The Supreme Facts On Sotomayor
If confirmed, Sotomayor will be the first Hispanic Supreme Court Justice. If the highest Hispanic in the Justice Department, Alberto Gonzales, is any indication, she should be a White House stooge who politicizes the bench, and prove a corrupt embarrassment.
She’s already had a prototype Beanie Baby designed and ready for marketing to child fans of the Supreme Court.
She was called “baseball’s savior” when as a judge she overturned the widely criticized law making baseball illegal.

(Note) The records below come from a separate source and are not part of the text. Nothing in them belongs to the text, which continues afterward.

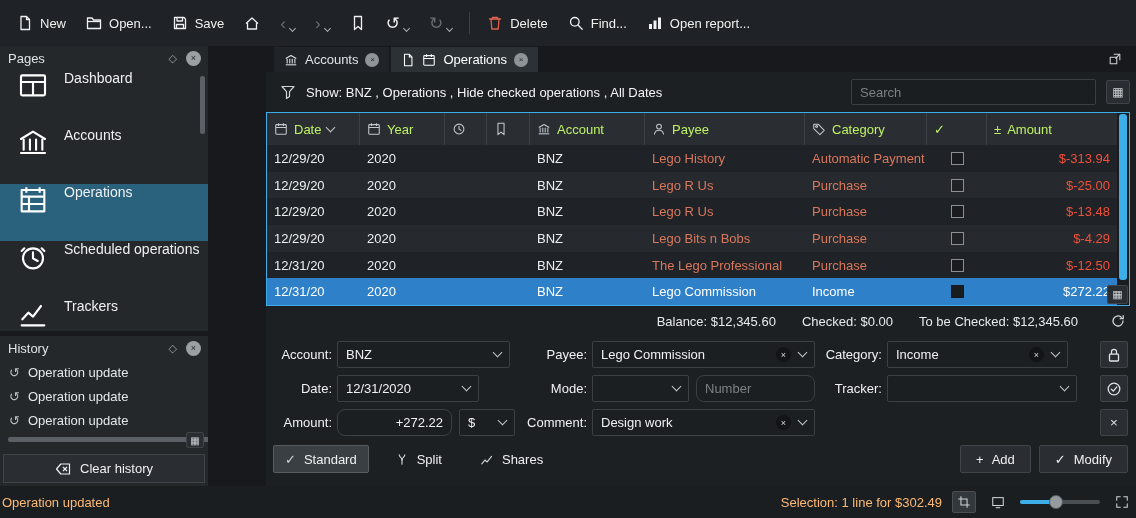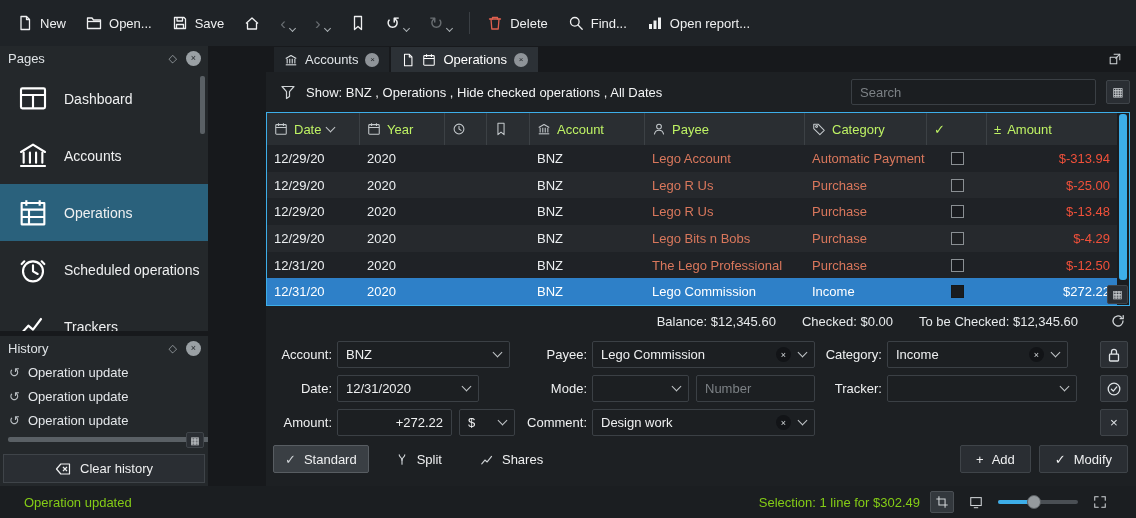"Dashboard" .pitem { align-items: center -> none }
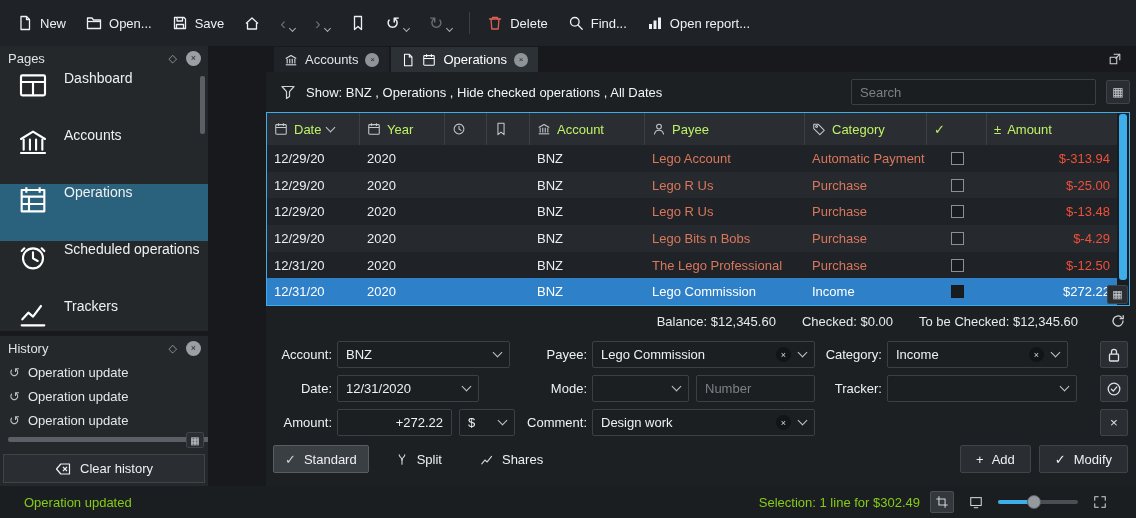"Lego Account" div.c { text: Account -> History }
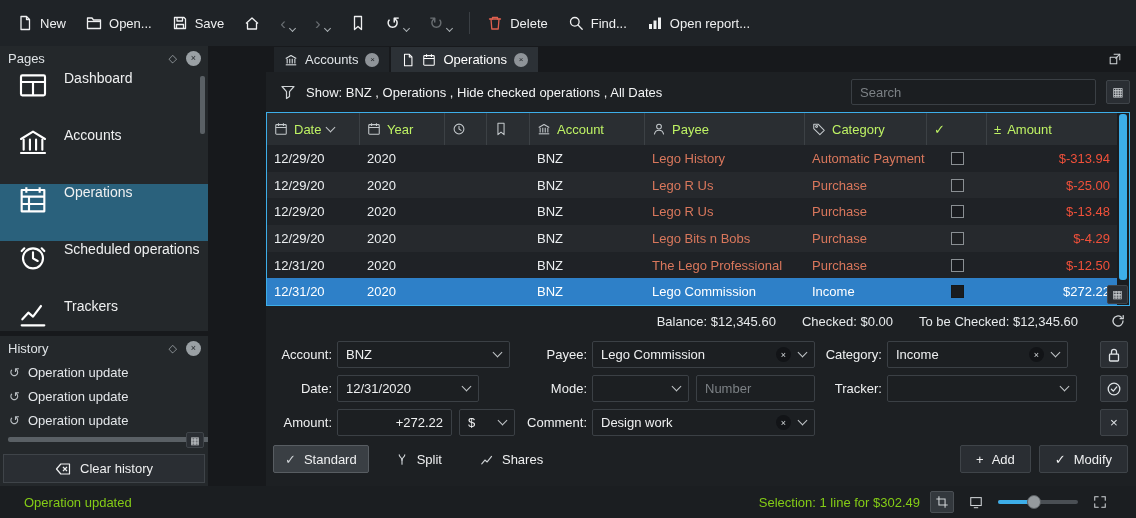"Number" .tinput { border-radius: 2px -> 8px }
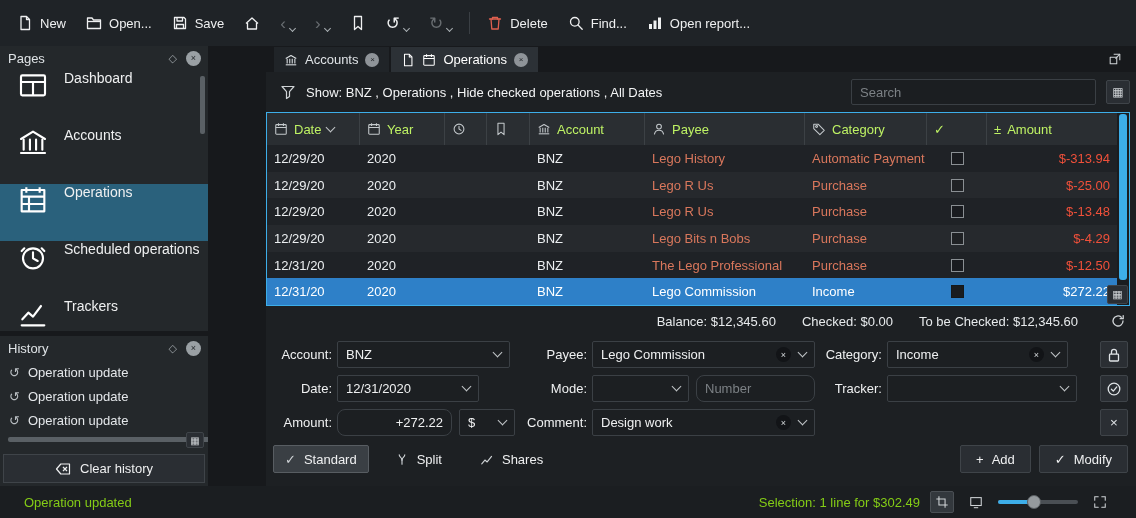"Operation updated" .statusbar { color: #84cc16 -> #fdba74; padding: 0 24px -> 0 2px }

She has the quality of “empathy” which Obama indicated was a key quality he was seeking in an appointee. Conservatives contend that “empathy” is a codeword for judicial activism, but Obama really is seeking someone who can infuse oneself with the experience of others. Sotomayor actually has the ability to read people’s emotions from a distance of up to twelve feet, even through walls. She is often heard saying to herself, “So much paiiiiin…”
She has webbed feet, but doesn’t know how to swim.
She is hypoallergenic, so she can play with Sasha and Malia.
The name Sotomayor literally translates into “therefore, towards, is allowed, either.” It is thought that President Obama’s fondness for prepositions* may have been a tipping factor in the decision to tap Sotomayor for the post.
*I have no idea whether the words “so”; “to”; “may” and “or” are prepositions, but I think they may be. I bet you don’t know either. Grammar is a dying science!